La pubblicazione di Epidemiologia & Prevenzione si chiude con una riflessione sul distacco culturale tra la comunità scientifica e la popolazione; come è possibile eliminare la distanza tra gli obiettivi e le tempistiche del lavoro di ricerca, da una parte, e le necessità stringenti di intervento durante un disastro? Un approccio scientifico per fronteggiare le catastrofi ambientali è possibile?
Lo stile di lavoro di ricercatore è uno stile rigoroso, prudente e che si svolge per tappe in cui ogni tappa viene avviata quando la precedente è stata sufficientemente validata. E questo fa parte della qualità e non dei difetti della produzione scientifica. Ma quando l'argomento della ricerca è pertinente all'urgenza della salute, allora bisogna muoversi prima, cioè, come dice l’autrice dell’editoriale comparso qualche settima fa su Science, «il momento peggiore per scambiarsi i biglietti da visita è durante la crisi». Bisogna confrontarsi prima e capire in anticipo come produrre le ricerche e su chi condurle. Cosicché quando ci si rivede in occasione di un evento disastroso non c'è la necessità di dover sviluppare un linguaggio, capirsi e ridurre gli attriti ma si può subito arrivare al sodo perché un percorso generale è stato già scritto.

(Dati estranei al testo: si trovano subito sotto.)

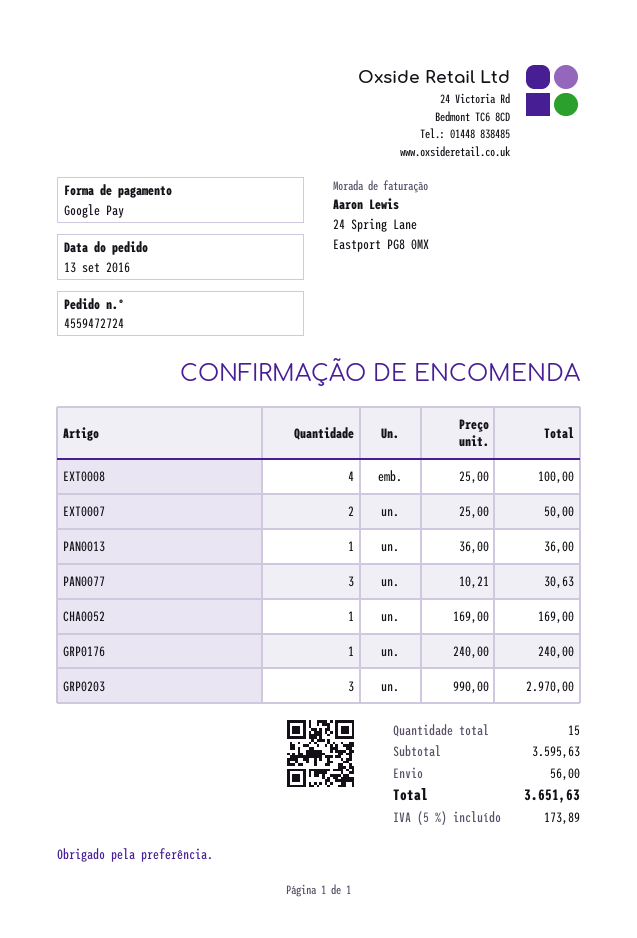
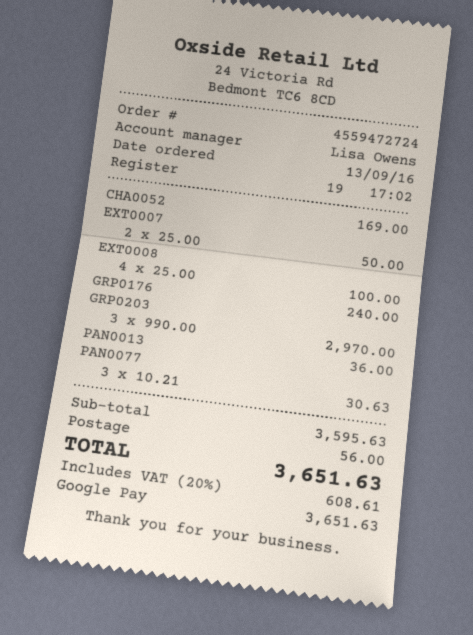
tax: 5% = 173.89 -> 20% = 608.61

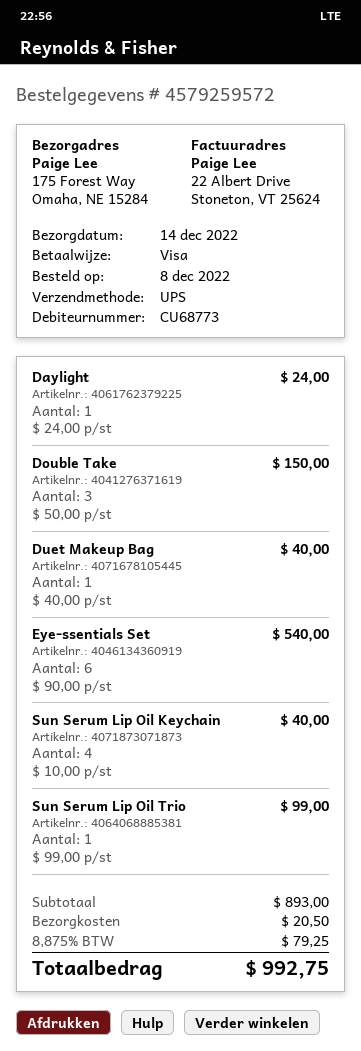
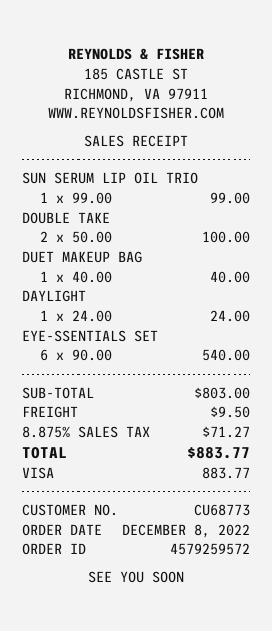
Double Take: 3 x 50.00 = 150.00 -> 2 x 50.00 = 100.00
Sun Serum Lip Oil Keychain: 4 x 10.00 = 40.00 -> none
subtotal: 893.00 -> 803.00
shipping: 20.50 -> 9.50
tax: 8.875% = 79.25 -> 8.875% = 71.27
total: 992.75 -> 883.77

A livello mondiale si vive il fenomeno disastroso esclusivamente sotto il carattere dell'immediatezza, dell'urgenza stringente. Ma il danno non si limita all'immediato, non scompare nel giro di poche settimane, anzi si dilata nel tempo e prosegue nei suoi effetti: se ci si limita ad intervenire sul picco del disastro, quello percepito come urgenza, si perde tutta la restante componente del danno che prosegue nei suoi effetti. Si perde nel senso che non viene riconosciuta e il mancato riconoscimento coincide in una lacuna nella sorveglianza sulla salute della popolazione colpita dal disastro, quindi una mancanza nella strategia di cura e prevenzione. Questa la direzione verso cui il lavoro scientifico deve orientarsi sempre più.